Ilyushin Il-2 ground-attack aircraft used during the the Second World War took off again after its restoration by the team of Wings of Victory Foundation is being tested for long range flights. The Foundation have the plans to participate in airshows outside of Russia with the aircraft, namely on ILA Berlin Airshow in April and Duxford Flying Legends in July. The tests has started yesterday and we hope we will get promising updates about it in the following weeks. These informations with some images and a stunning video about the flight has been shared by the Foundation on their Facebook page.
70 years in a lake
This is the second Il-2 in the World recently restored to the airworthy condition. This aircraft, with the crew Valentin Skopintsev (pilot) and Vladimir Gumennoy (gunner), was damaged during the air raid near Murmansk in November 1943. Skopintsev managed to belly landing his Sturmovik on the frozen surface of Kryvoe lake, the crew managed to escape but the airplane sank to the bottom of the lake. Skopintsev´s Il-2, still lying in the Kryvoe lake, was localised in 2011, at the depth of 20 meters. In 2015 the aircraft was recovered from the lake and moved to Novosibirsk for restoration works performed by „Авиареставрация“ company and Siberian Aeronautical Research Institute (СибНИА), with the cooperation of several other Russian companies, ´Wings of Victory Foundation´ and pilot´s relatives. After more than 70 years in the lake, the restored Il-2 made the maiden flight on 16th June 2017. The aircraft is now powered by the Allison engine and having the same 46th ShAP markings as used in 1943. This IL-2 (cn 1872452) is painted in its original markings, as it was when last flown by pilot V. Skopintsev and gunner V. Gumyonny with the 46thShAP Shturmovik Assault Regiment.
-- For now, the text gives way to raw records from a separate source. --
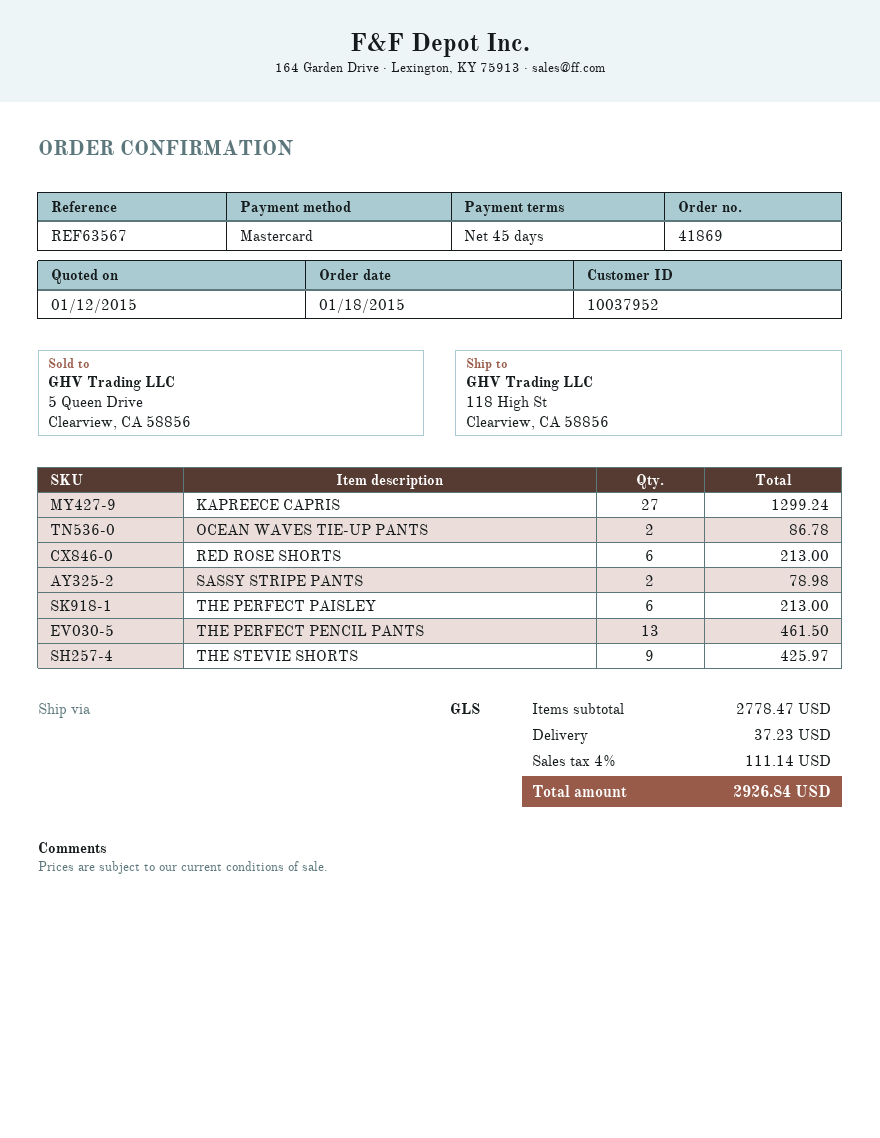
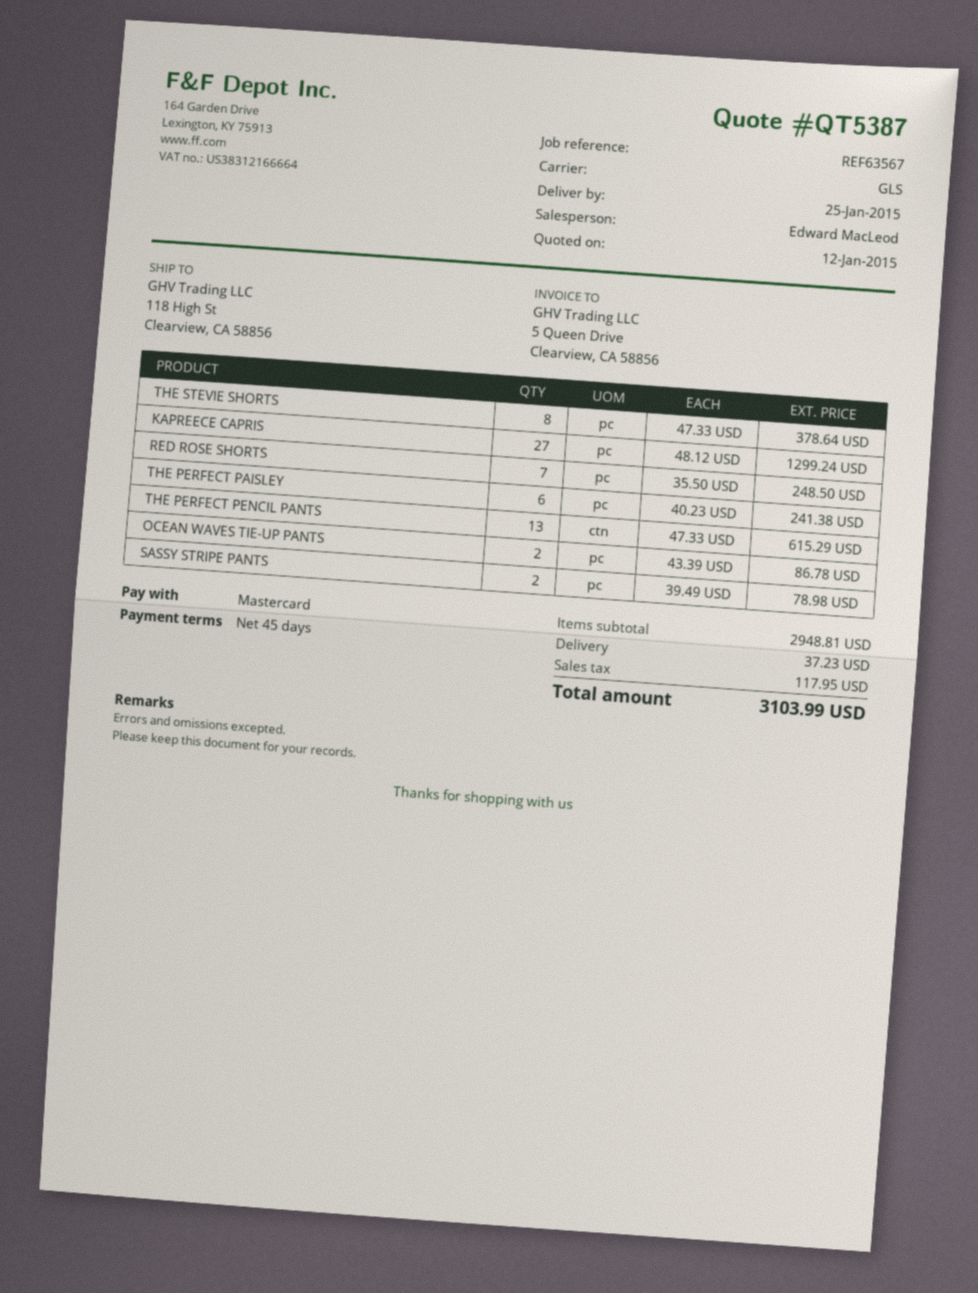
RED ROSE SHORTS: 6 for 213.00 -> 7 for 248.50
THE PERFECT PAISLEY: 6 for 213.00 -> 6 for 241.38
THE PERFECT PENCIL PANTS: 13 for 461.50 -> 13 for 615.29
THE STEVIE SHORTS: 9 for 425.97 -> 8 for 378.64
subtotal: 2778.47 -> 2948.81
tax: 111.14 -> 117.95
total: 2926.84 -> 3103.99

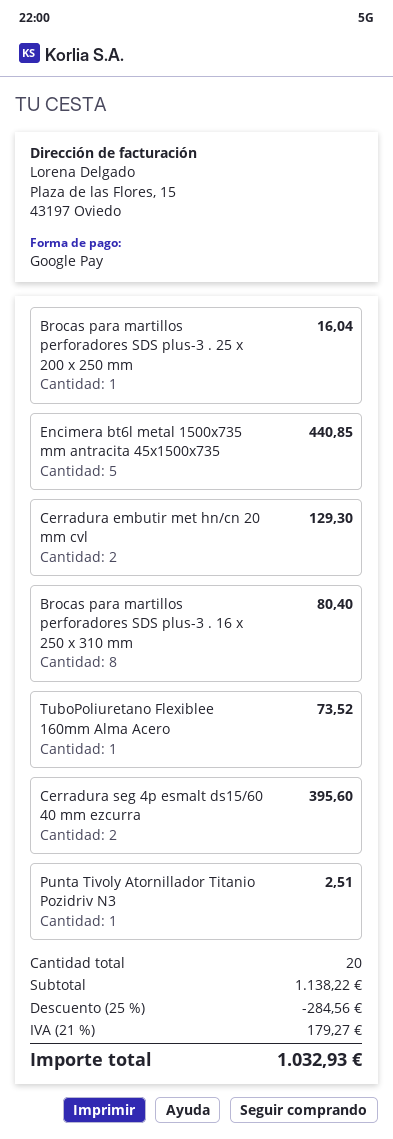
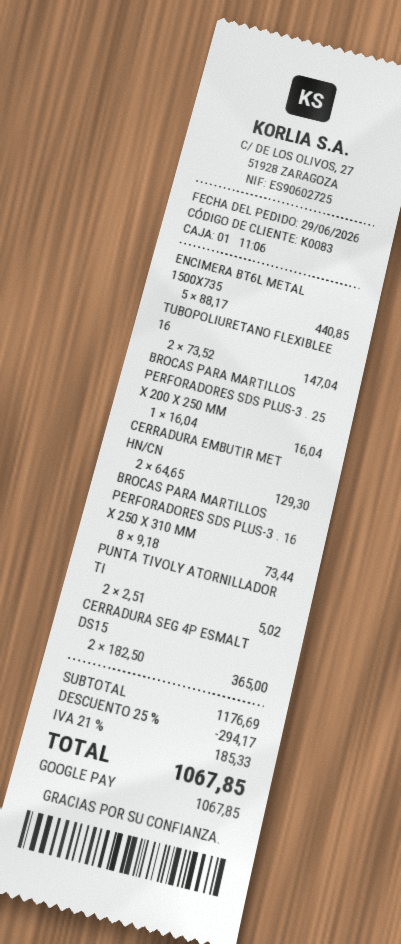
Brocas para martillos perforadores SDS plus-3 . 16 x 250 x 310 mm: 8 for 80.40 -> 8 for 73.44
TuboPoliuretano Flexiblee 160mm Alma Acero: 1 for 73.52 -> 2 for 147.04
Cerradura seg 4p esmalt ds15/60 40 mm ezcurra: 2 for 395.60 -> 2 for 365.00
Punta Tivoly Atornillador Titanio Pozidriv N3: 1 for 2.51 -> 2 for 5.02
subtotal: 1138.22 -> 1176.69
discount: 25% = 284.56 -> 25% = 294.17
tax: 21% = 179.27 -> 21% = 185.33
total: 1032.93 -> 1067.85

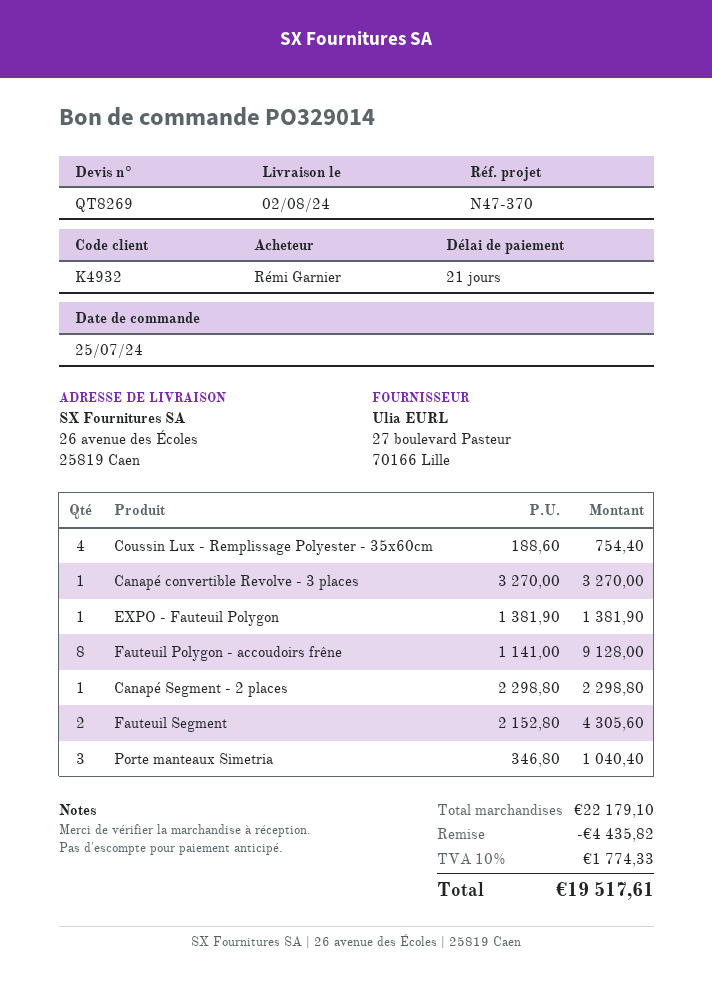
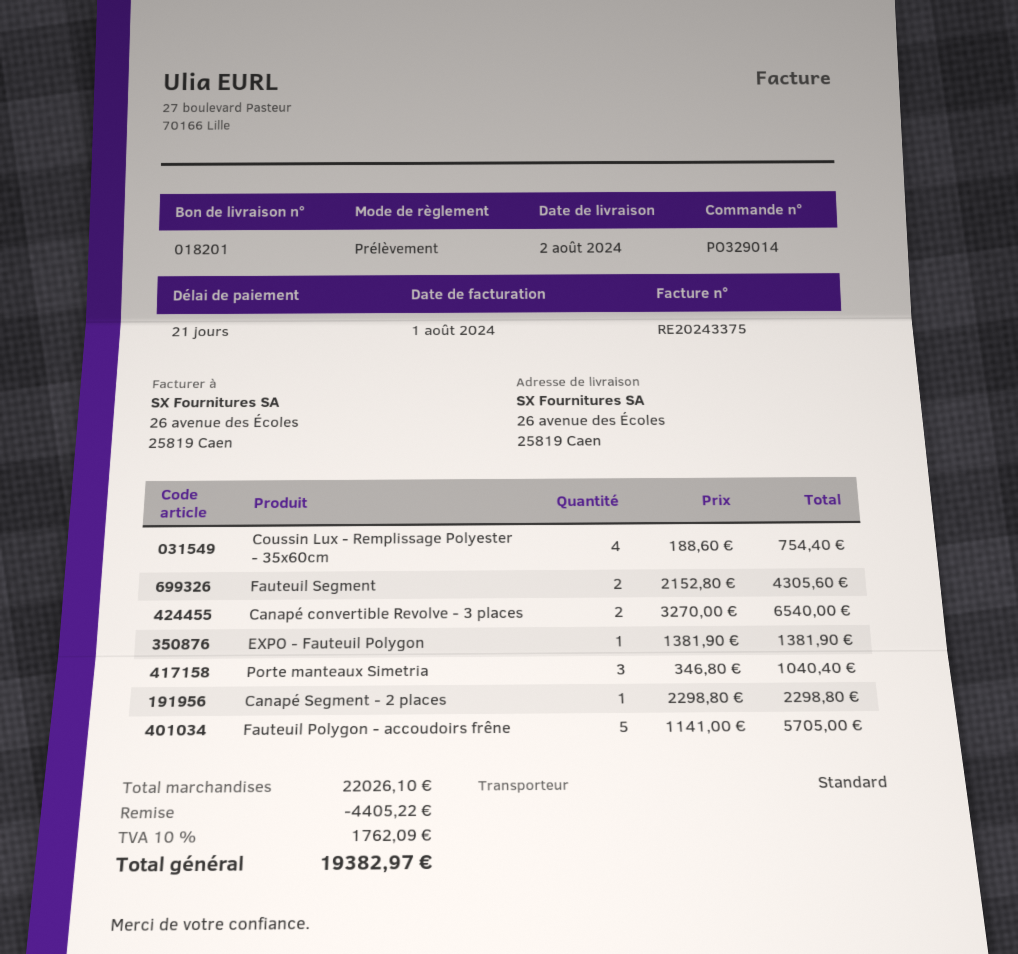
Canapé convertible Revolve - 3 places: 1 x 3270.00 = 3270.00 -> 2 x 3270.00 = 6540.00
Fauteuil Polygon - accoudoirs frêne: 8 x 1141.00 = 9128.00 -> 5 x 1141.00 = 5705.00
subtotal: 22179.10 -> 22026.10
discount: 4435.82 -> 4405.22
tax: 10% = 1774.33 -> 10% = 1762.09
total: 19517.61 -> 19382.97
source: article by Jacek Domanski: The newest, the finest and the legendary
The Il-2 is a single-engine, propeller-driven, low-wing monoplane of mixed construction with a crew of two (one in early versions), specially designed for assault operations. Its most notable feature was the inclusion of armor in an airframe load-bearing scheme. Armor plates replaced the frame and paneling throughout the nacelle and middle part of the fuselage, and an armored hull made of riveted homogeneous armor steel AB-1 (AB-2) secured the aircraft’s engine, cockpit, water and oil radiators, and fuel tanks. In early 1941, the Il-2 was ordered into production at four factories, and was eventually produced in vast quantities, becoming the single most widely produced military aircraft in aviation history, but by the time Nazi Germany invaded the Soviet Union on 22 June 1941, only State Aviation Factory 18 at Voronezh and Factory 381 at Leningrad had commenced production, with 249 having been built by the time of the German attack.